D’autres entraîneurs se sont montrés bien plus professionnels dans l’art du management. L’entraîneur de l’équipe de France de Basket au JO de Sydney, sans expérience de Pro A et donc attendu au tournant, s’était entouré d’un staff surnommé «l’armée mexicaine». L’équipe est revenue, une médaille d’argent au cou, pleine d’émotions exceptionnelles. Ce n’est toutefois pas uniquement le spécialiste de la vidéo ou bien même entre autre le préparateur mental embarqué dans l’aventure, qui ont permis à cette équipe de réaliser une telle performance, mais bien l’organisation et le management ‘professionnelle’ du staff au service des Hommes à coacher. Ils ont fait preuve de complémentarité, de cohérence dans leur décision et d’ouverture pour mener ce groupe vers un exploit, pour permettre aux joueurs de faire preuve de créativité et d’adaptation au moment voulu. L’équipe s’est sauvée sportivement des aléas sportifs liés à la compétition qui auraient pu leur être fatal, ils ont su « renverser» la tournure de certains matchs et gagner leur place en finale. La qualité managériale a ainsi apporté le cadre et la plus value dont ont eu besoin les athlètes pour mener un exploit collectif.
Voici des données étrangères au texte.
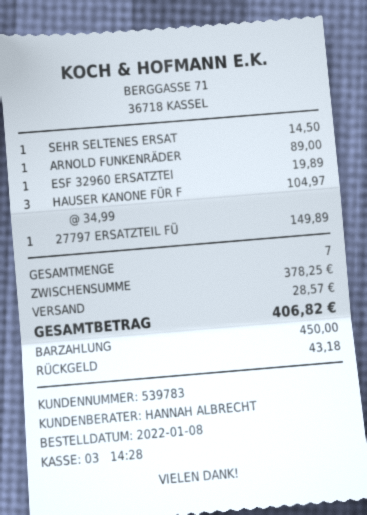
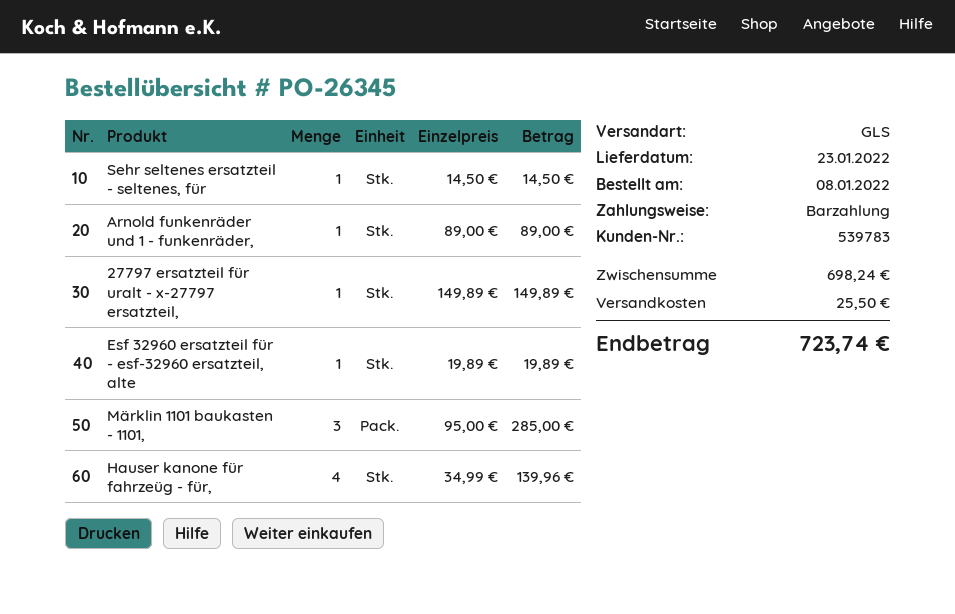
HAUSER KANONE FÜR F: 3 x 34.99 = 104.97 -> 4 x 34.99 = 139.96
Märklin 1101 baukasten - 1101,: none -> 3 x 95.00 = 285.00
subtotal: 378.25 -> 698.24
shipping: 28.57 -> 25.50
total: 406.82 -> 723.74

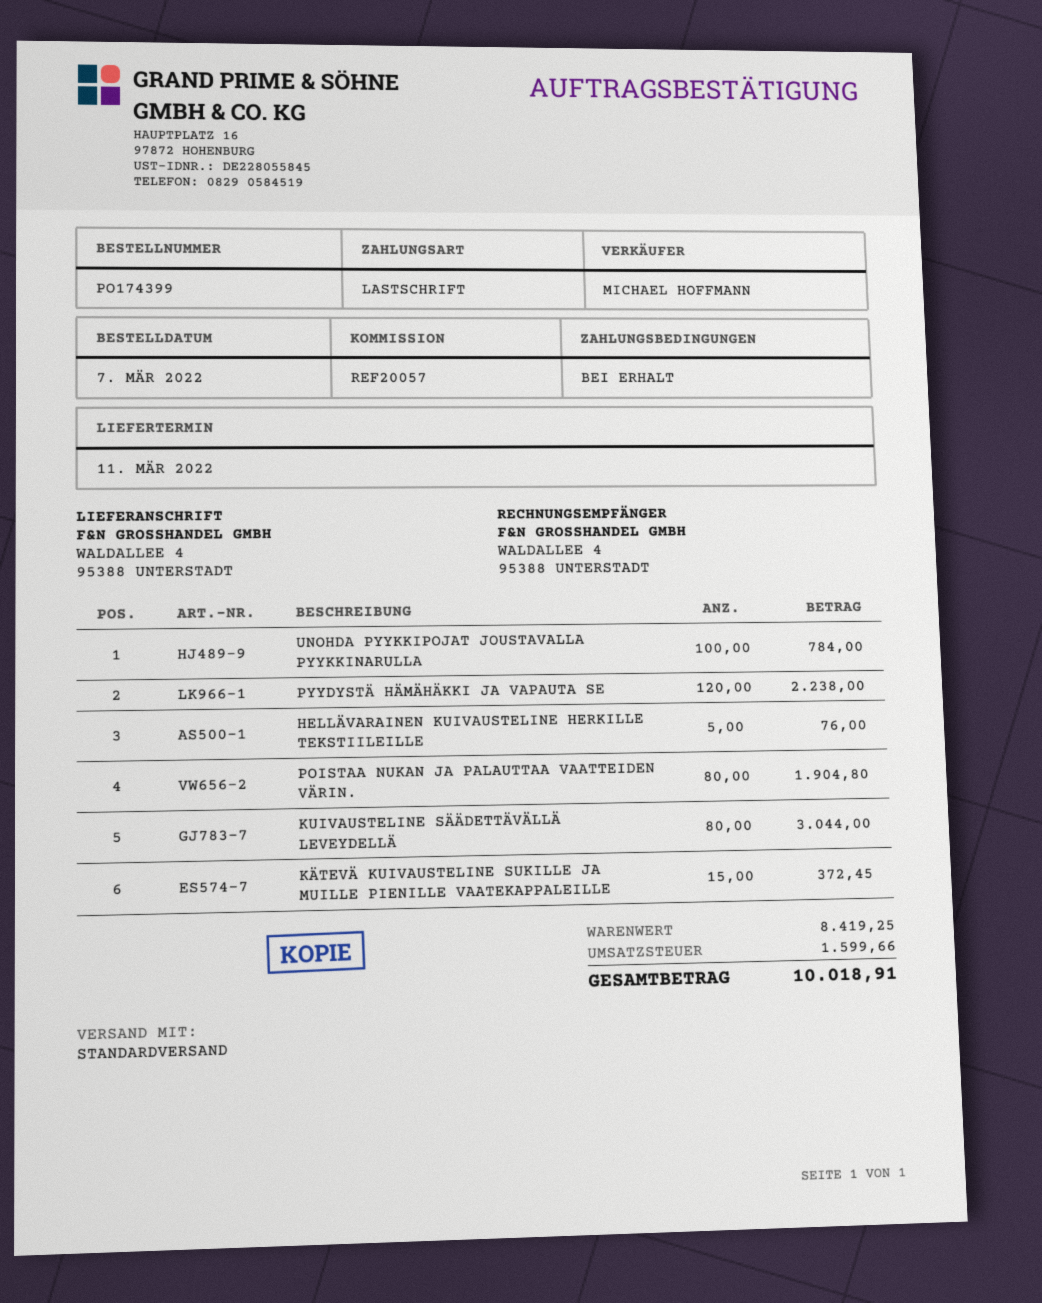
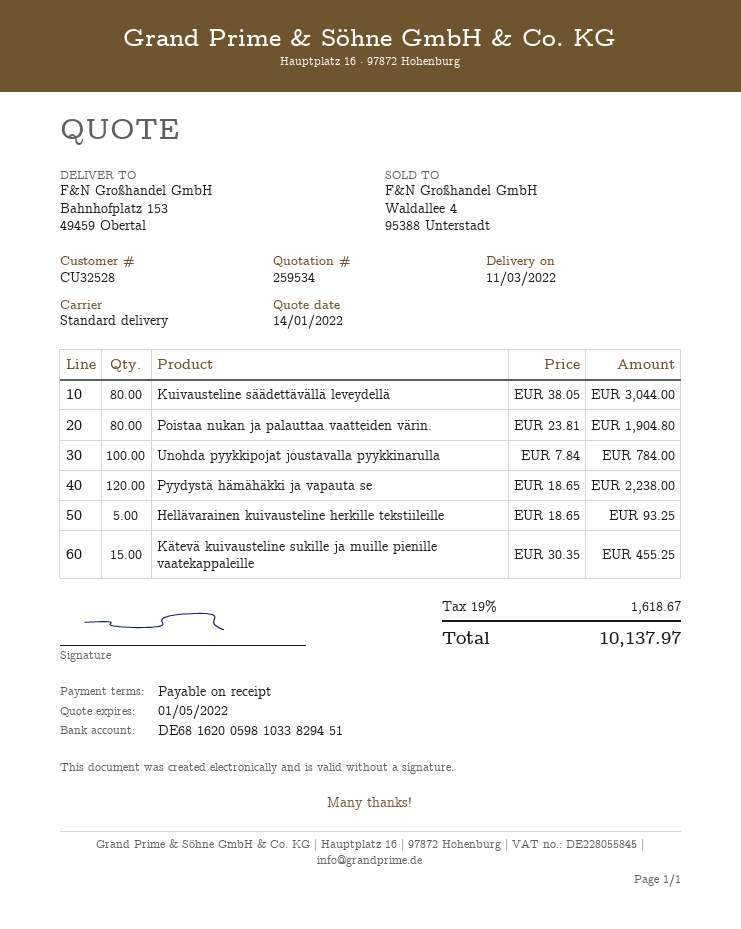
ship to: WALDALLEE 4, 95388 UNTERSTADT -> Bahnhofplatz 153, 49459 Obertal
HELLÄVARAINEN KUIVAUSTELINE HERKILLE TEKSTIILEILLE: 5 for 76.00 -> 5 for 93.25
KÄTEVÄ KUIVAUSTELINE SUKILLE JA MUILLE PIENILLE VAATEKAPPALEILLE: 15 for 372.45 -> 15 for 455.25
tax: 1599.66 -> 1618.67
total: 10018.91 -> 10137.97

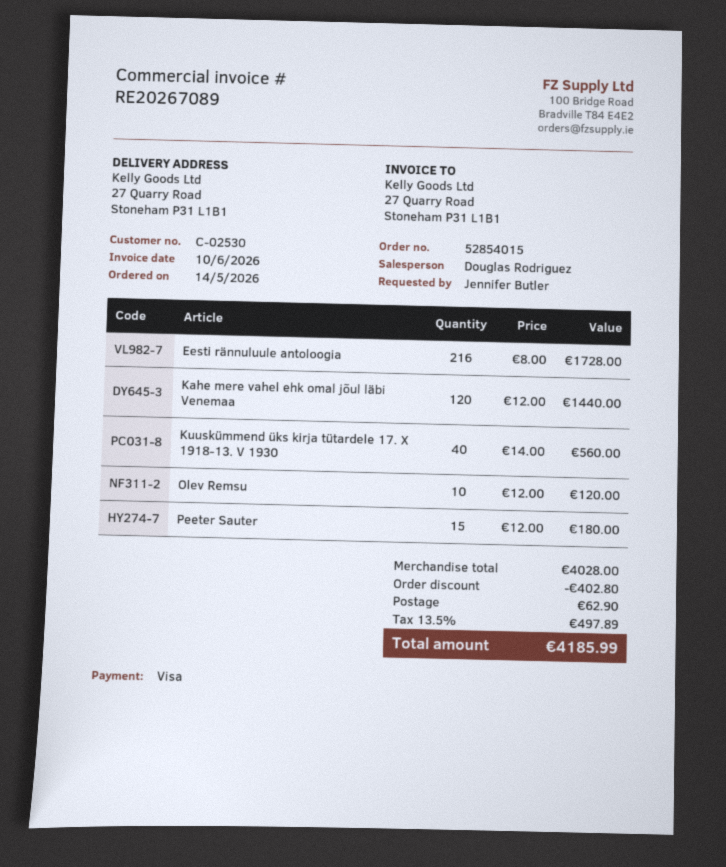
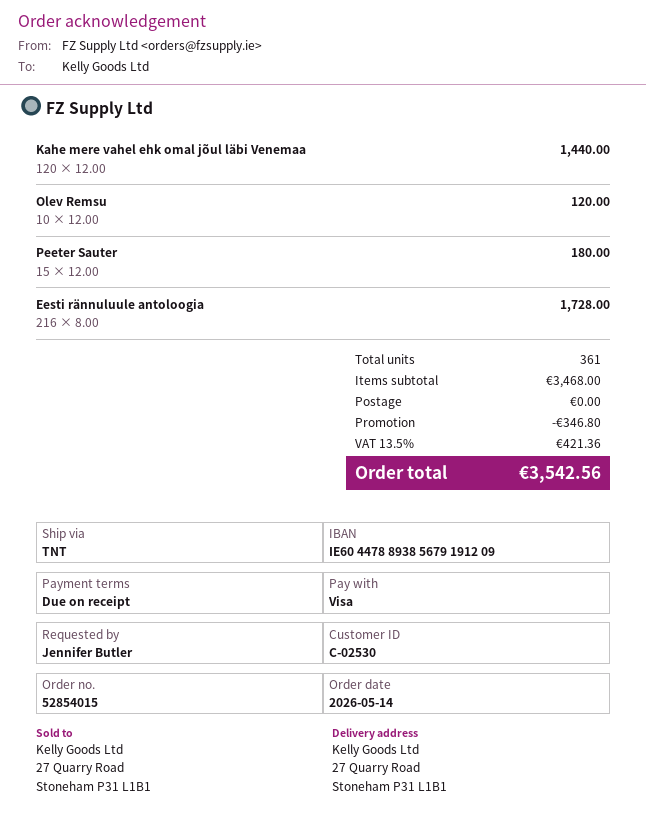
Kuuskümmend üks kirja tütardele 17. X 1918-13. V 1930: 40 x 14.00 = 560.00 -> none
subtotal: 4028.00 -> 3468.00
discount: 402.80 -> 346.80
shipping: 62.90 -> 0.00
tax: 13.5% = 497.89 -> 13.5% = 421.36
total: 4185.99 -> 3542.56

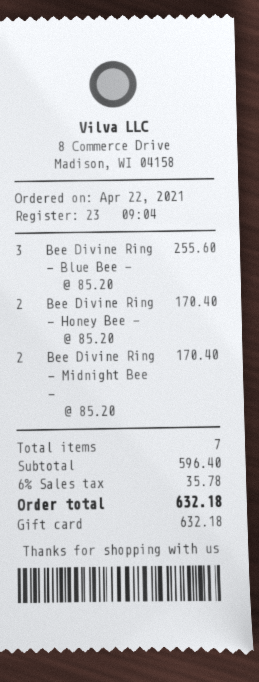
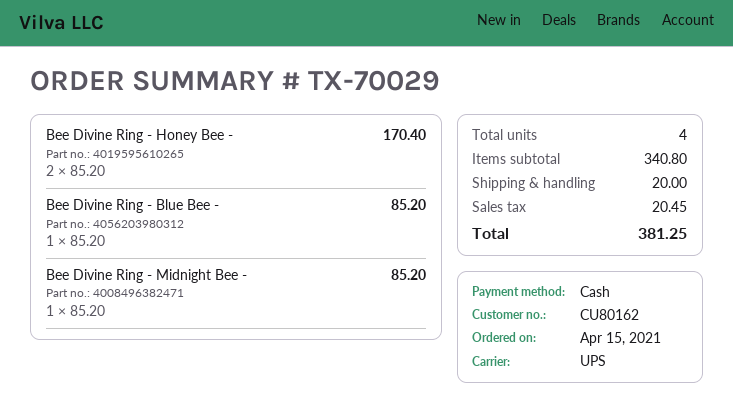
order date: 2021-04-22 -> 2021-04-15
payment method: gift card -> cash
Bee Divine Ring - Blue Bee -: 3 x 85.20 = 255.60 -> 1 x 85.20 = 85.20
Bee Divine Ring - Midnight Bee -: 2 x 85.20 = 170.40 -> 1 x 85.20 = 85.20
total quantity: 7 -> 4
subtotal: 596.40 -> 340.80
shipping: none -> 20.00
tax: 35.78 -> 20.45
total: 632.18 -> 381.25

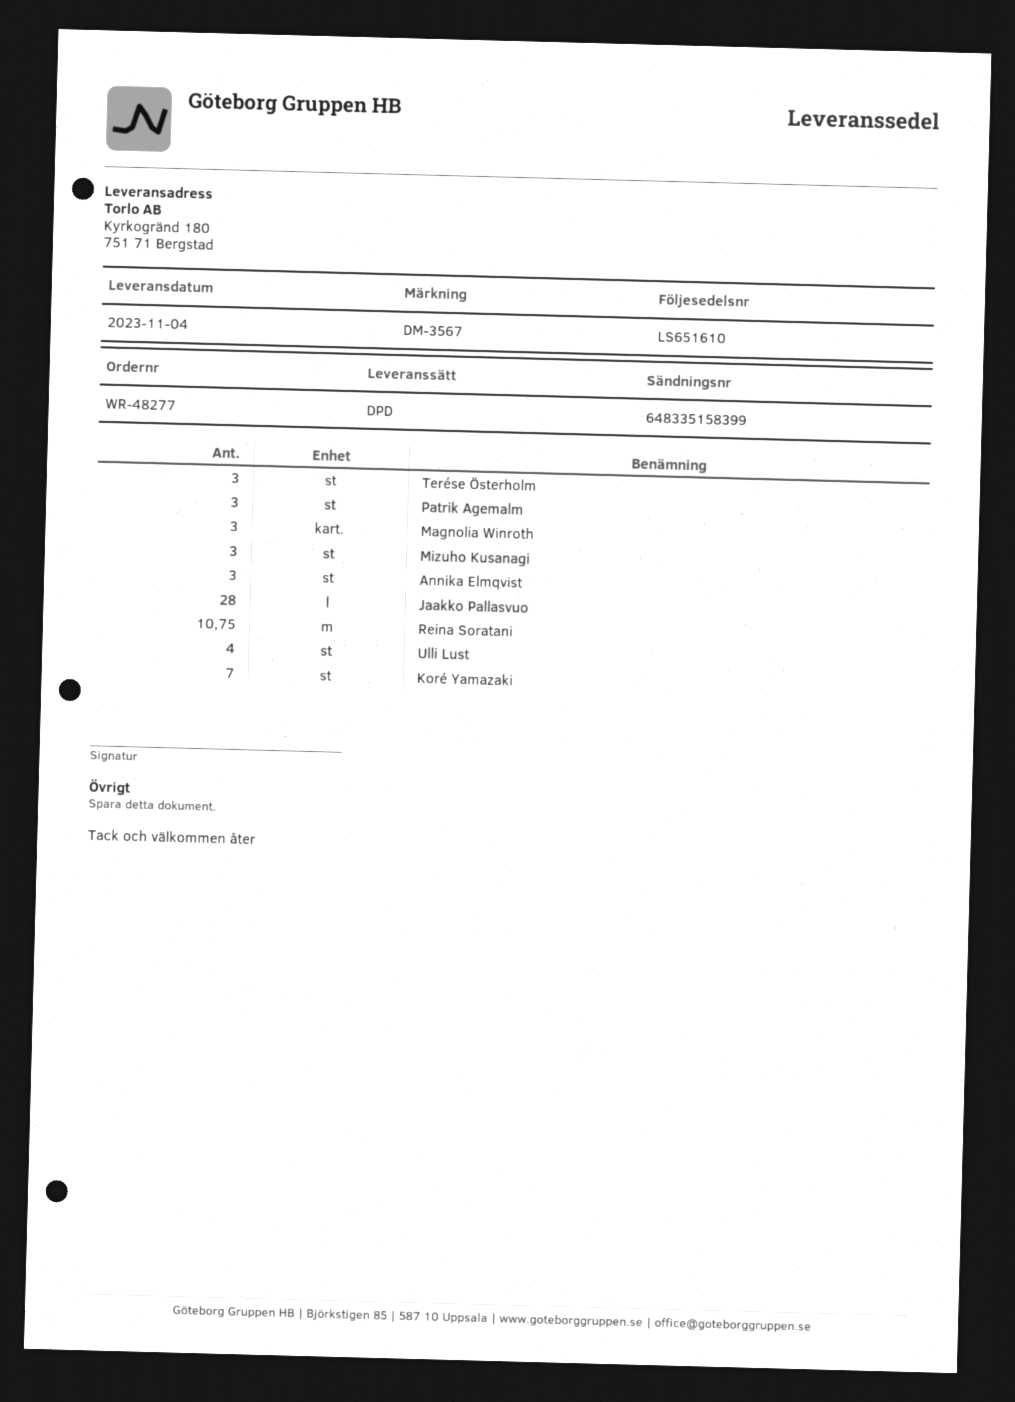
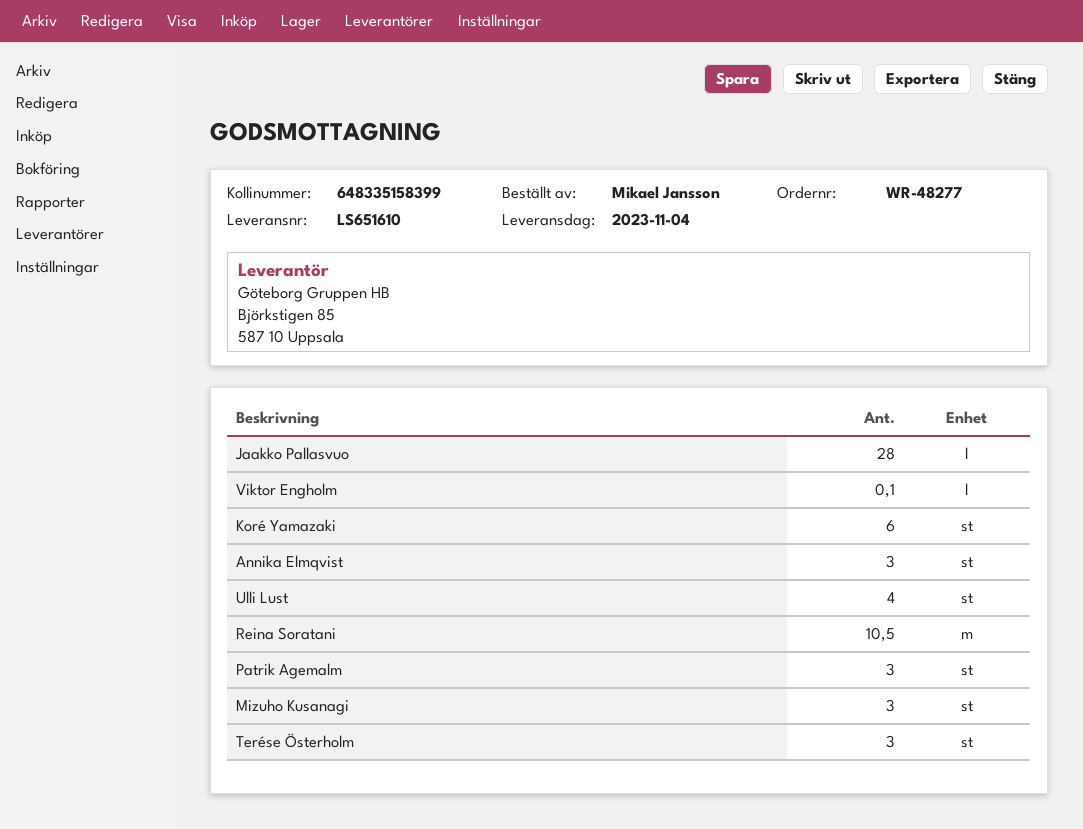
Magnolia Winroth: 3 -> none
Reina Soratani: 10.75 -> 10.5
Koré Yamazaki: 7 -> 6
Viktor Engholm: none -> 0.1

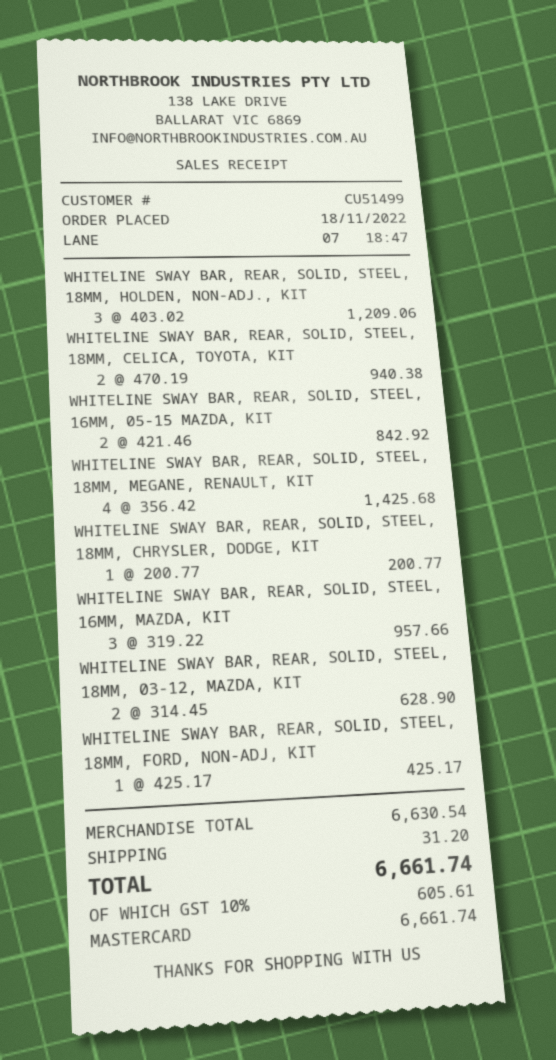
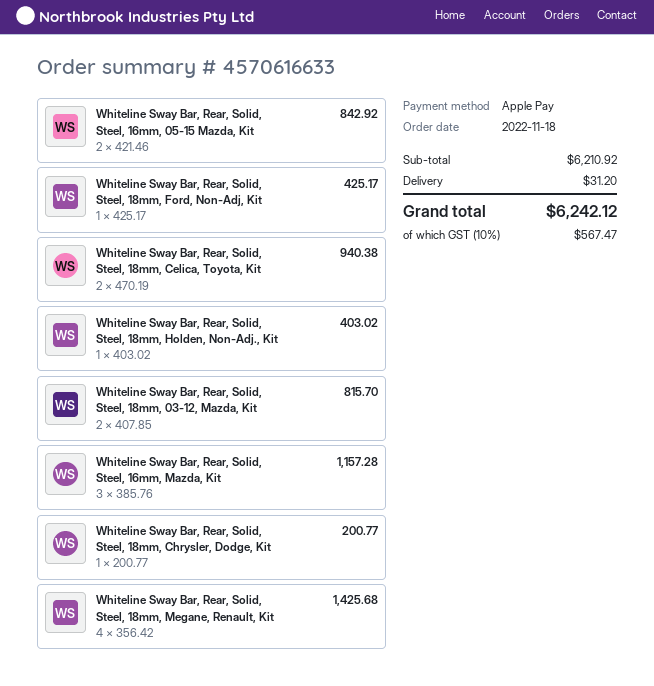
payment method: Mastercard -> Apple Pay
WHITELINE SWAY BAR, REAR, SOLID, STEEL, 18MM, HOLDEN, NON-ADJ., KIT: 3 x 403.02 = 1209.06 -> 1 x 403.02 = 403.02
WHITELINE SWAY BAR, REAR, SOLID, STEEL, 16MM, MAZDA, KIT: 3 x 319.22 = 957.66 -> 3 x 385.76 = 1157.28
WHITELINE SWAY BAR, REAR, SOLID, STEEL, 18MM, 03-12, MAZDA, KIT: 2 x 314.45 = 628.90 -> 2 x 407.85 = 815.70
subtotal: 6630.54 -> 6210.92
tax: 10% = 605.61 -> 10% = 567.47
total: 6661.74 -> 6242.12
Nous constatons aussi que les entraîneurs face à la pression et l’exigence de la maîtrise du moindre détail, se sentent fragiles, fatigués, anxieux mais se doivent de donner une image forte, celle du manager qui ne doute pas et sait ou il va. Face à ce constat, cela ne les empêche pas d’exprimer encore des réticences à se former et se faire accompagner professionnellement dans leur pratique managérial afin de mener une véritable démarche de préparation psychologique d’un groupe sportif. Comment l’expliquer ? Par méconnaissance, expérience au préalable trompeuse, ou bien même un surprenant manque d’humilité. Finalement, il est beaucoup plus facile de rejeter la faute sur les joueurs censés être professionnels que de participer au développement efficace de son propre professionnalisme managérial, et prendre d’autres routes qui mènent vers la performance. Il nous semble pourtant, qu’un sportif ne devient professionnel que parce qu’on lui apprend à l’être, c'est-à-dire être adapté techniquement, physiquement, tactiquement (donc collectivement) et mentalement. C’est donc bien à l’entraîneur et au staff de mettre en place un management efficace, ouvert au changement, et au service de la performance physique, psychologique et sociale de ses joueurs. La mise à disposition d’un préparateur mental n’a en effet de sens que si les pratiques managériales de l’entraîneur sont cohérentes avec le groupe d’athlètes dont il a la responsabilité. Si la préparation psychologique du collectif est intégrée dans la préparation technique, physique et tactique alors le travail spécifiquement mental individuel et collectif peut apporter la plus value recherchée. Et pour finir, notons que c’est aussi au président et à l’entraîneur nouvellement manager de s’assurer que la nouvelle génération des futurs professionnels soit dorénavant accompagnée individuellement et collectivement dans leur vécu psychologique de leur pratique sportive. Leur donner les moyens d’être au plus vite consciencieux des différents leviers de la performance est un devoir social lorsque l’on dirige une entreprise sportive.